Famed Plaza District fades as Manhattan office landscape shifts





By Herbert Lash
November 22, 2016


Quote:
Lower leasing costs, more efficient office space and the hope of projecting an image more appealing to millennials are leading hedge funds and large corporations to leave Manhattan's most-coveted business district for a rejuvenated Downtown and the trendy far West Side.

The construction of gigantic new office buildings that allow tenants to use 20 percent less space is pressuring prices and driving firms like consultants BCG and law firm WilmerHale out of the tony Plaza District in Midtown Manhattan.

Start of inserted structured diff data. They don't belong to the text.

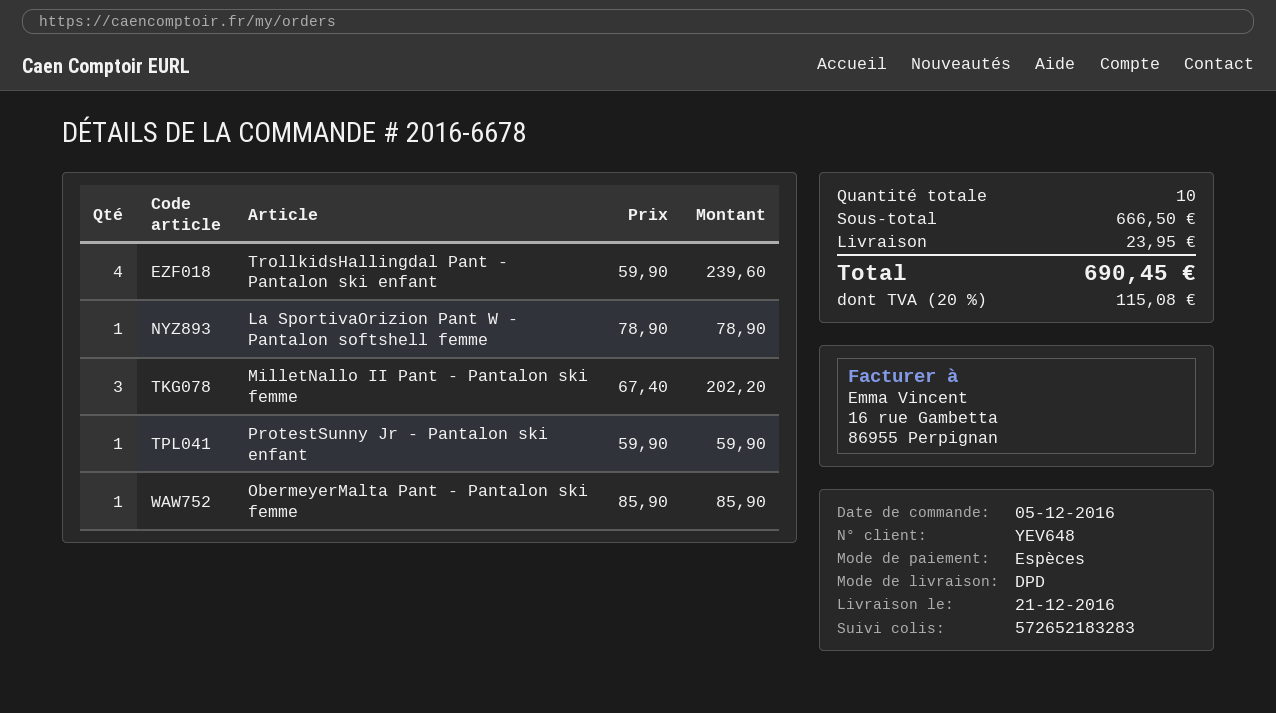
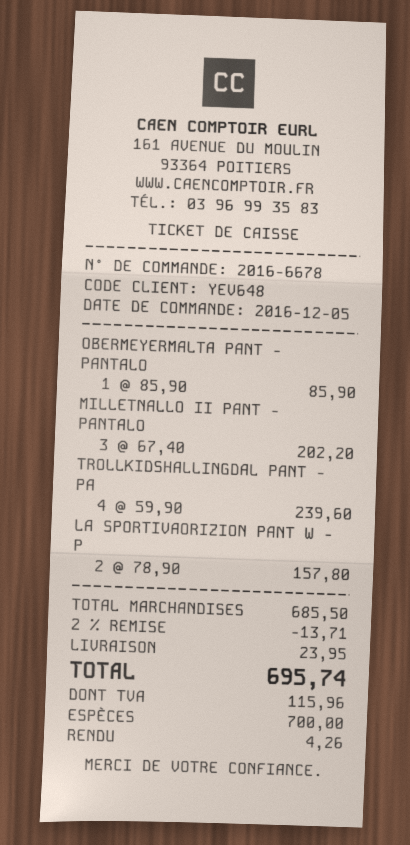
La SportivaOrizion Pant W - Pantalon softshell femme: 1 x 78.90 = 78.90 -> 2 x 78.90 = 157.80
ProtestSunny Jr - Pantalon ski enfant: 1 x 59.90 = 59.90 -> none
subtotal: 666.50 -> 685.50
discount: none -> 2% = 13.71
tax: 115.08 -> 115.96
total: 690.45 -> 695.74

In the latest potential blow to the area surrounding the elegant Plaza Hotel - the city's most coveted business address for decades - asset manager BlackRock Inc (BLK.N) is poised to lease 850,000 square feet at a planned 58-story tower at the new Hudson Yards development on the far West Side.

Also spurring the slow exodus is the notion that the area just southeast of Central Park, which includes the Trump Tower on Fifth Avenue, is showing its age and fails to satisfy the city's burgeoning millennial workforce.

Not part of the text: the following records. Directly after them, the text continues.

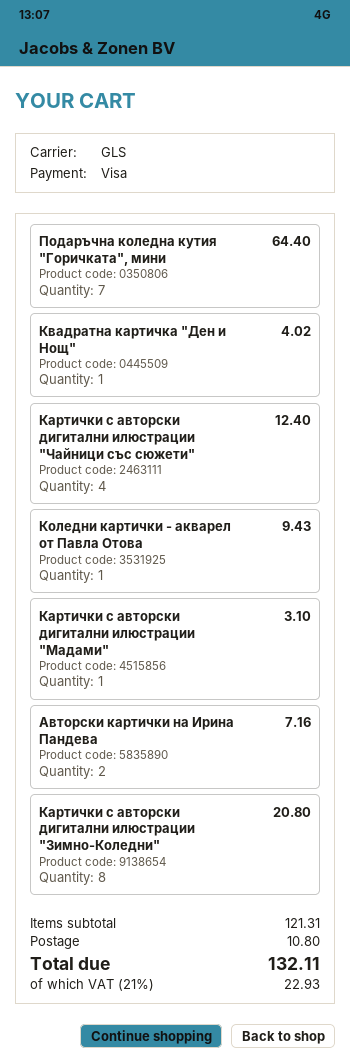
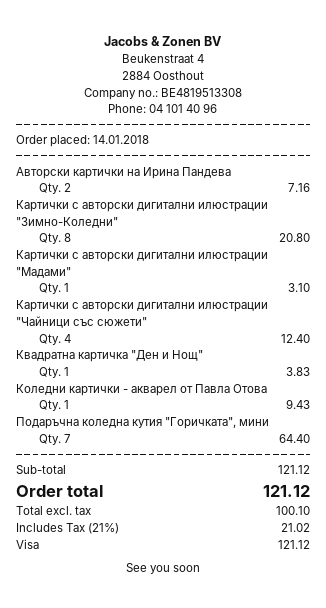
Квадратна картичка "Ден и Нощ": 1 for 4.02 -> 1 for 3.83
subtotal: 121.31 -> 121.12
shipping: 10.80 -> none
tax: 21% = 22.93 -> 21% = 21.02
total: 132.11 -> 121.12

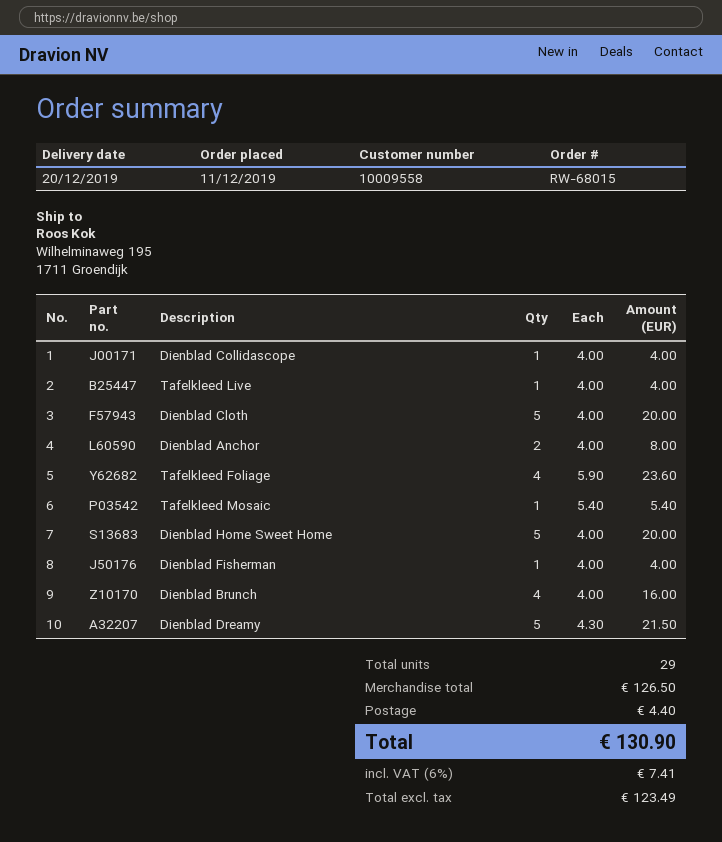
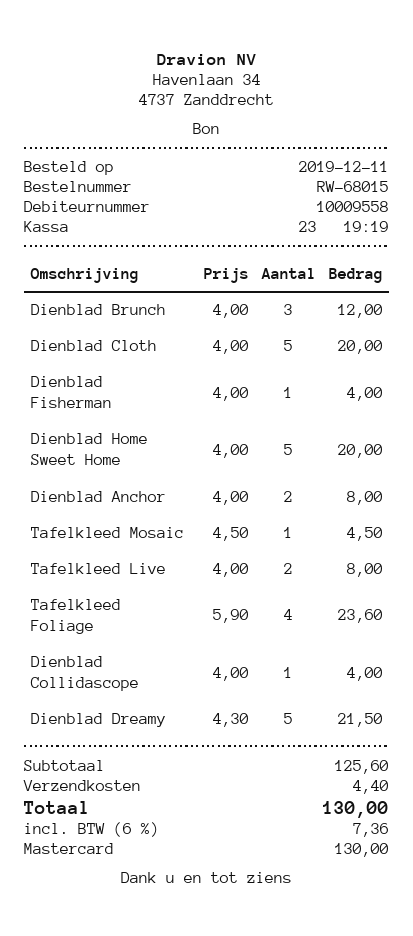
Tafelkleed Live: 1 x 4.00 = 4.00 -> 2 x 4.00 = 8.00
Tafelkleed Mosaic: 1 x 5.40 = 5.40 -> 1 x 4.50 = 4.50
Dienblad Brunch: 4 x 4.00 = 16.00 -> 3 x 4.00 = 12.00
subtotal: 126.50 -> 125.60
tax: 6% = 7.41 -> 6% = 7.36
total: 130.90 -> 130.00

Buildings along Park Avenue in the half-square-mile Plaza section of Midtown on average were built in 1960. The area roughly runs from 50th to 59th streets and is bounded by Lexington and Sixth Avenues.

"For large, dynamic companies, these older buildings don't work as well, they just don't," said Bill Montana, senior managing director at New York-based Savills Studley, a unit of global real estate firm Savills Plc (SVS.L).

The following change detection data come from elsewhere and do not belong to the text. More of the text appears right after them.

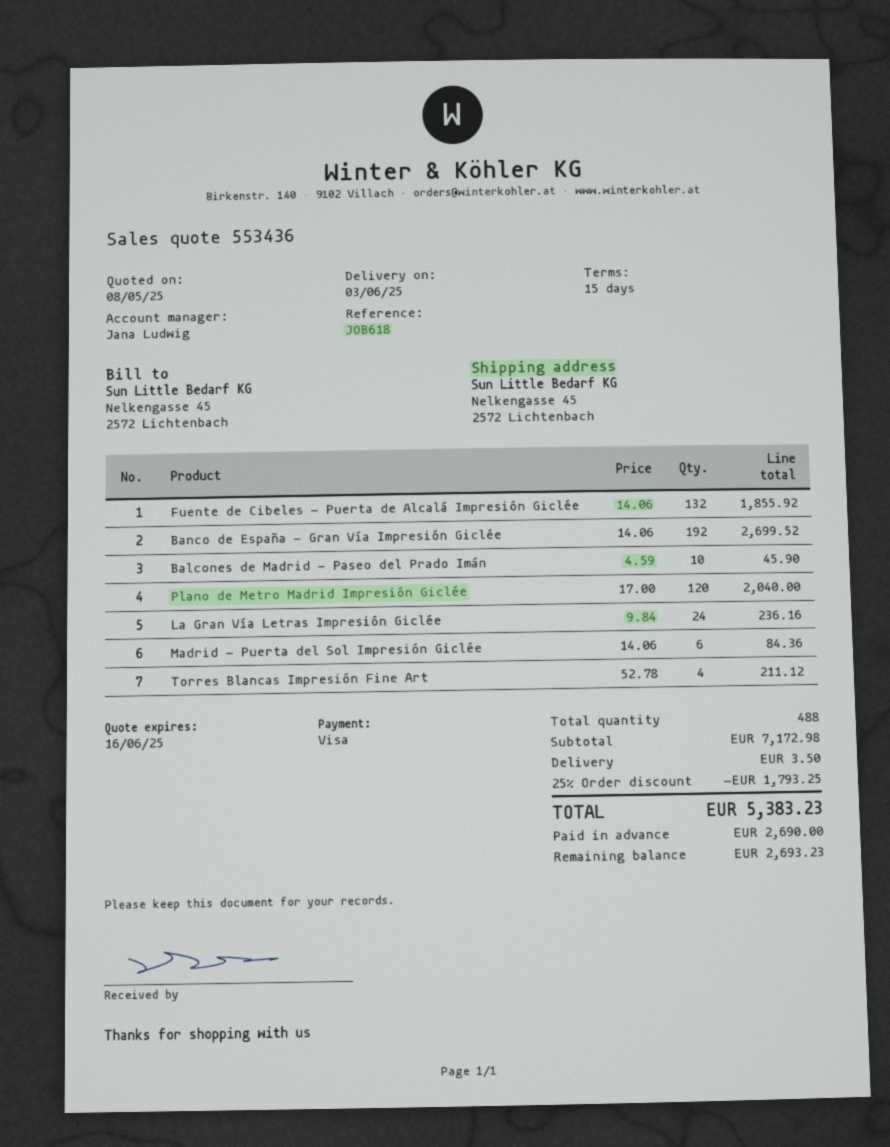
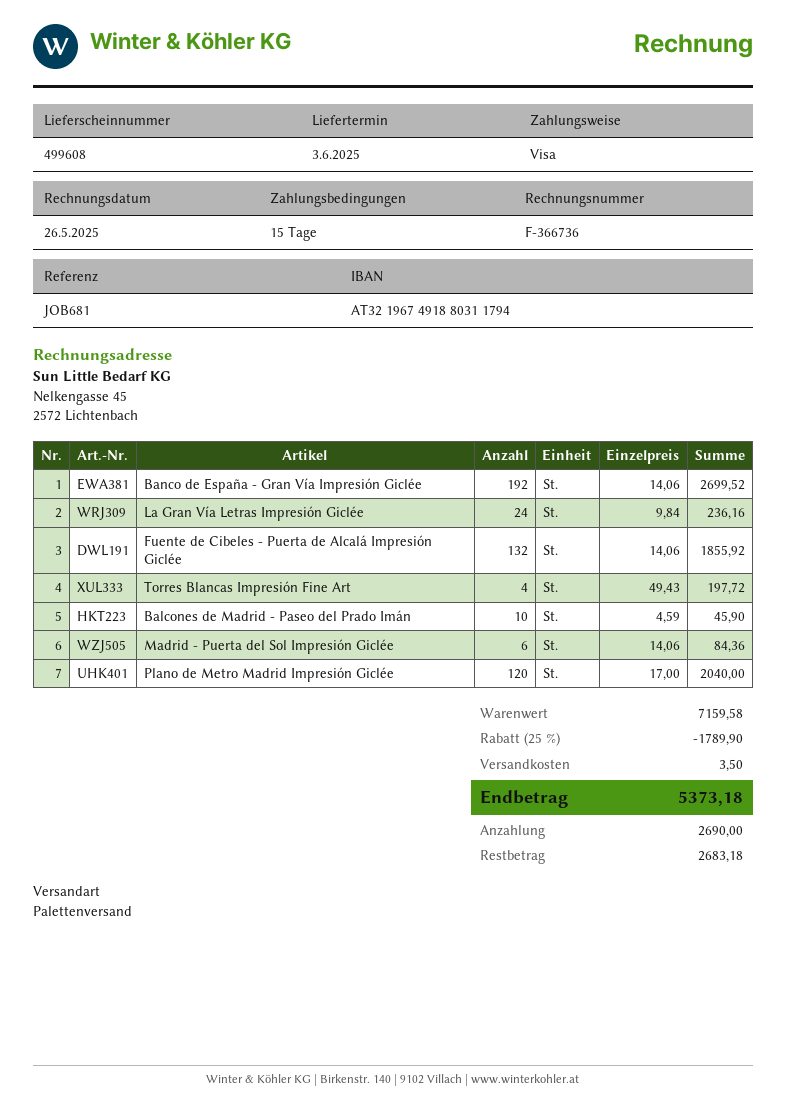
reference: JOB618 -> JOB681
Torres Blancas Impresión Fine Art: 4 x 52.78 = 211.12 -> 4 x 49.43 = 197.72
subtotal: 7172.98 -> 7159.58
discount: 25% = 1793.25 -> 25% = 1789.90
total: 5383.23 -> 5373.18
balance: 2693.23 -> 2683.18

The new buildings are significantly more efficient and large companies use the space to compete for top talent, Montana said.

Four towers with an average height of 69 stories that are under construction by Related Cos, Brookfield Properties and the Moinian Group at Hudson Yards already are pressuring prices. Five other behemoths have been proposed for the far West Side.


Average leasing rates for 62 "trophy" buildings in Midtown have slid a touch more than 1 percent in October from a post-recession peak last year of $99.43 a square foot, which capped a 33 percent increase since 2009, real estate specialist Jones Lang LaSalle said.

Asking rents for the Plaza District averaged $95.47 a square foot for Class A buildings in the third quarter, compared to $66.05 a square foot for space in the World Trade Center in Lower Manhattan, real estate firm Colliers International (CIGI.TO) said.

BlackRock would like to add a cafeteria and auditorium, amenities that are missing at its two offices across the street from each other on 52nd Street, said a source with knowledge of the real estate search.

The move, which would involve about 2,800 staff, but has not been finalized, is as good or better financially than to stay, the source said. Projected rents for anchor tenants in the Plaza District when BlackRock's leases are up in 2023 are much higher.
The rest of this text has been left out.